From my measurements, the volume of each arm is approximately $10cm^3$ , so $20cm^3$ for both. If we naïvely used the entire volume of a single arm as a battery (and allocate the rest to electronics), and assuming we use a SOTA battery with $800\text{Wh/L}$ at a voltage of $3.7V$ , we can calculate the maximum possible battery life of any smartglasses as follows:

800 \text{Wh/L} \times 0.01 \text{L} = 8Wh \\ 8Wh \div 3.7V = 2162mAh

$2162mAh$ is approximately half of the battery life of a modern smartphone, but is an order of magnitude larger than the battery that currently ships in the Meta smartglasses highlighted below ( $154mAh$ ). To put it simply, if we want 8 hours of battery life, the glasses are limited to $3600J/h$ ( $1Wh == 3600J$ ).

Glasses teardown

Maximising battery life is absolutely critical for AR glasses, and it's part of what makes them such an enticing challenge. It requires a full stack solution, from efficient software to efficient hardware to efficient power management. From the above teardown, we can see that Meta hasn't exactly maximised volume usage, so I expect that later generations of glasses could have significantly longer battery life. Perhaps like in aeroplanes and electric cars, we will see power sources being used as structural components in the glasses to increase volume utilisation.

Technical Challenges

On top of the physical constraints, we have to deal with the following technical challenges:

Near Eye Optics
Form factor
Compute requirements
Heat dissipation
What does it look like when it's off?
Eye glow
Efficient SLAM
Accurate eye, facial & hand tracking

We won't explore all of these challenges in this post, but progress is being made everywhere! Let's take a look at the most significant challenge: near eye optics.

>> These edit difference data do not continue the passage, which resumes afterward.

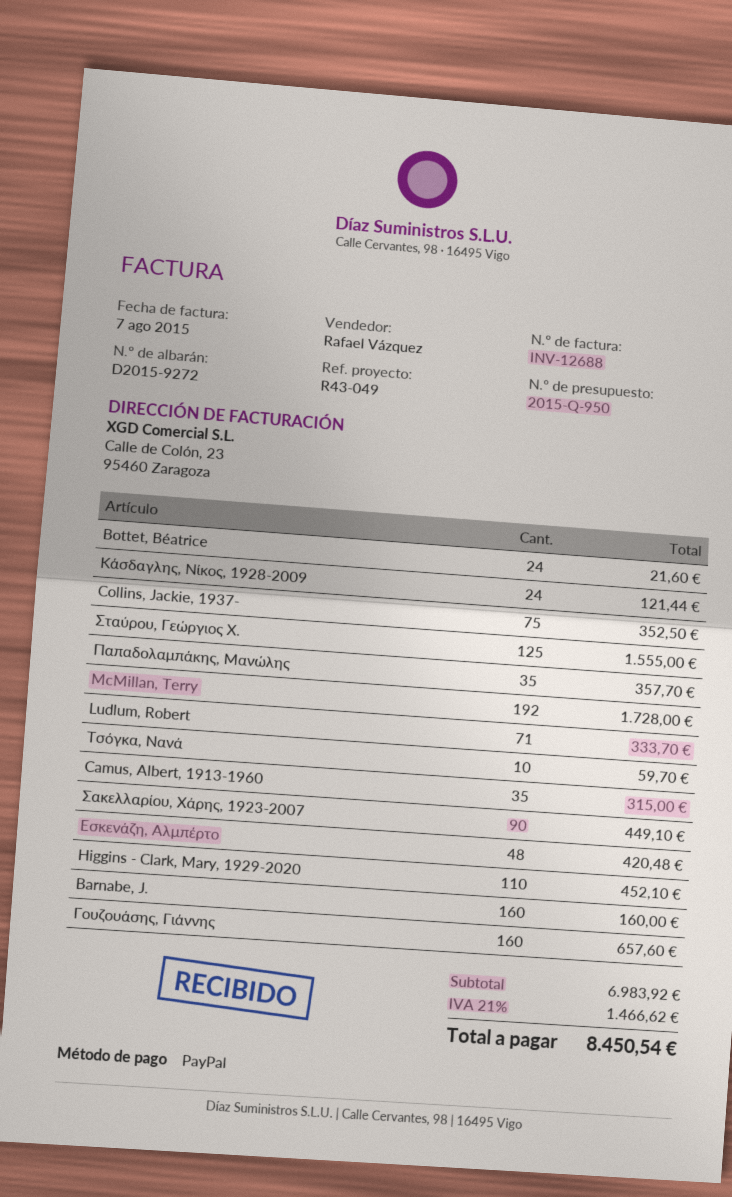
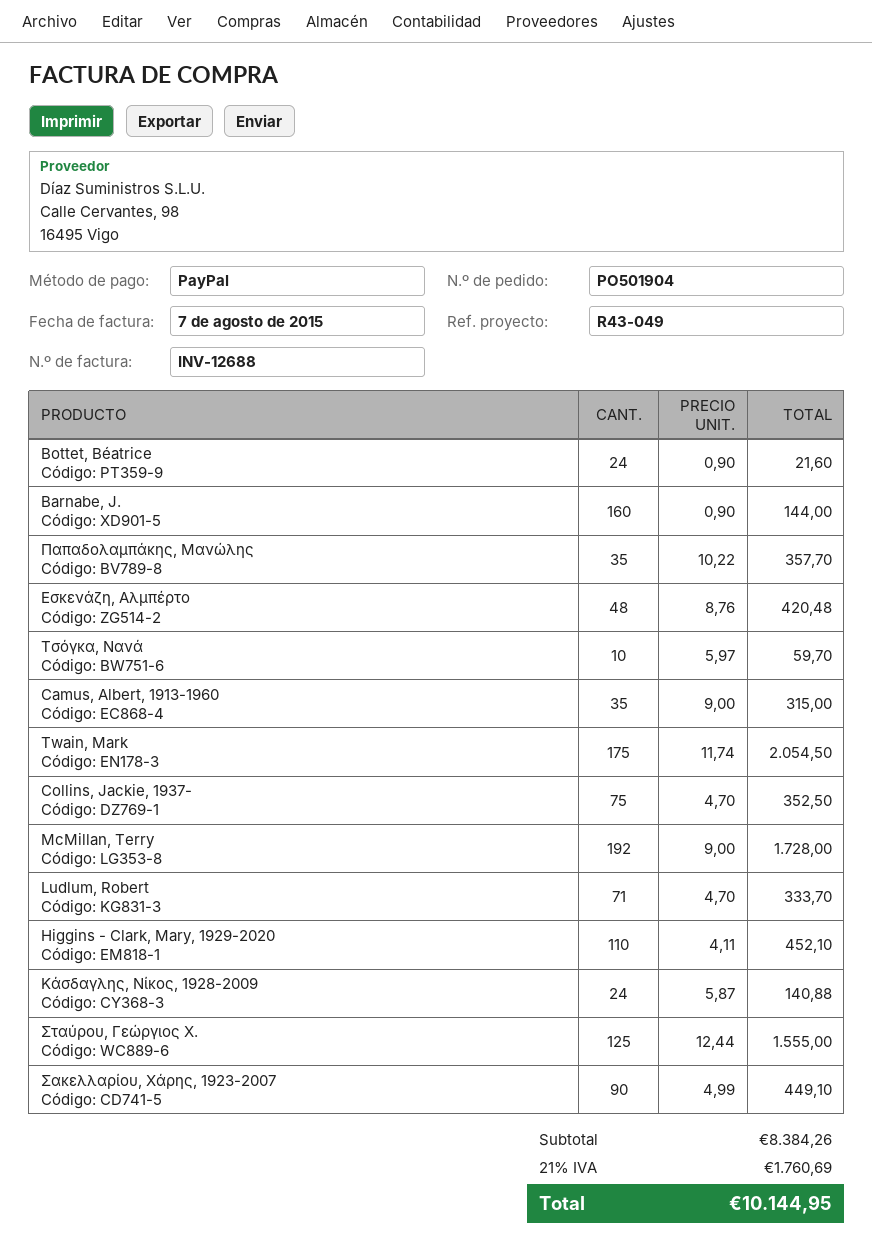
Κάσδαγλης, Νίκος, 1928-2009: 24 for 121.44 -> 24 for 140.88
Barnabe, J.: 160 for 160.00 -> 160 for 144.00
Γουζουάσης, Γιάννης: 160 for 657.60 -> none
Twain, Mark: none -> 175 for 2054.50
subtotal: 6983.92 -> 8384.26
tax: 21% = 1466.62 -> 21% = 1760.69
total: 8450.54 -> 10144.95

Near Eye Optics - The Fundamental Challenge

Success of smartglasses in a consumer acceptable form factor begins & ends with near eye optics.

— Christopher Grayson, 2016

The above quote seems to be the underlying truth behind the lack of true consumer AR glasses. Therefore, we will devote significant time and energy to understanding the two key components of near eye optical systems and the advances required.

VR AR Comparison

The above diagram from Radiant Vision Systems ⁸ demonstrates why AR optics are much more challenging than VR. On the left hand side, you can see the simplicity of a VR optical system - the light from a display is fed directly into the eye with lenses for magnification. On the right hand side, you can see the AR optical system, with a compact display offset from the eye. This requires a complex optical combiner to overlay the digital image onto the real world.

Why are the optics so challenging?

Karl Guttag (A legend in the AR space), frequently comments that AR is many orders of magnitude more difficult than VR. The two major bottlenecks in AR optics that require significant advances are the underlying display technology for image generation, and the optical combiner for merging real-world and digital imagery into a single view.

To start to get a sense of the challenges, let's break down the requirements for the display:

Small enough to fit into the glasses' form factor (order of magnitude smaller than a VR display)
Not placed directly in front of the eye, but offset with the light routed to the eye
Positioned close to the eye, so the light must be heavily modified for the eye to focus on it
Extremely bright ( $10,000 cd/m^2$ (nits) to eye ideally), to compete with sunlight and massive losses during transmission
High-resolution (to cover a ~100° field of view (FoV) with human eye acuity of 1 arcminute, ideally 6K6K resolution is required for each eye ⁹. This equates to roughly 1µm pixel pitch)
Low power consumption

These stringent requirements are compounded by the fact the optical combiner will inherently degrade the light from both the real world and the display!

Optical Combiner

How do we actually combine the light from the two sources? Below you can see a map from IDTechEx of all optical combiner methods:

Optical Combiners

As you can see, optical combiners are divided into waveguides and non-waveguides. I'm not going to discuss non-waveguides in this post, as from my research it seems like waveguides are going to be the technology of choice for the first generation of consumer AR glasses.

Waveguides

The function of a waveguide is fundamentally quite simple - guide the light from the display into the viewer's eye. Waveguides are usually defined by their underlying mechanism: diffraction or reflection. Whilst diffractive waveguides have been the dominant technology up until now, I believe reflective waveguides are the future of AR glasses due to their superior efficiency and image quality. For more information on waveguides, I highly recommend reading this post by Optofidelity ¹⁰.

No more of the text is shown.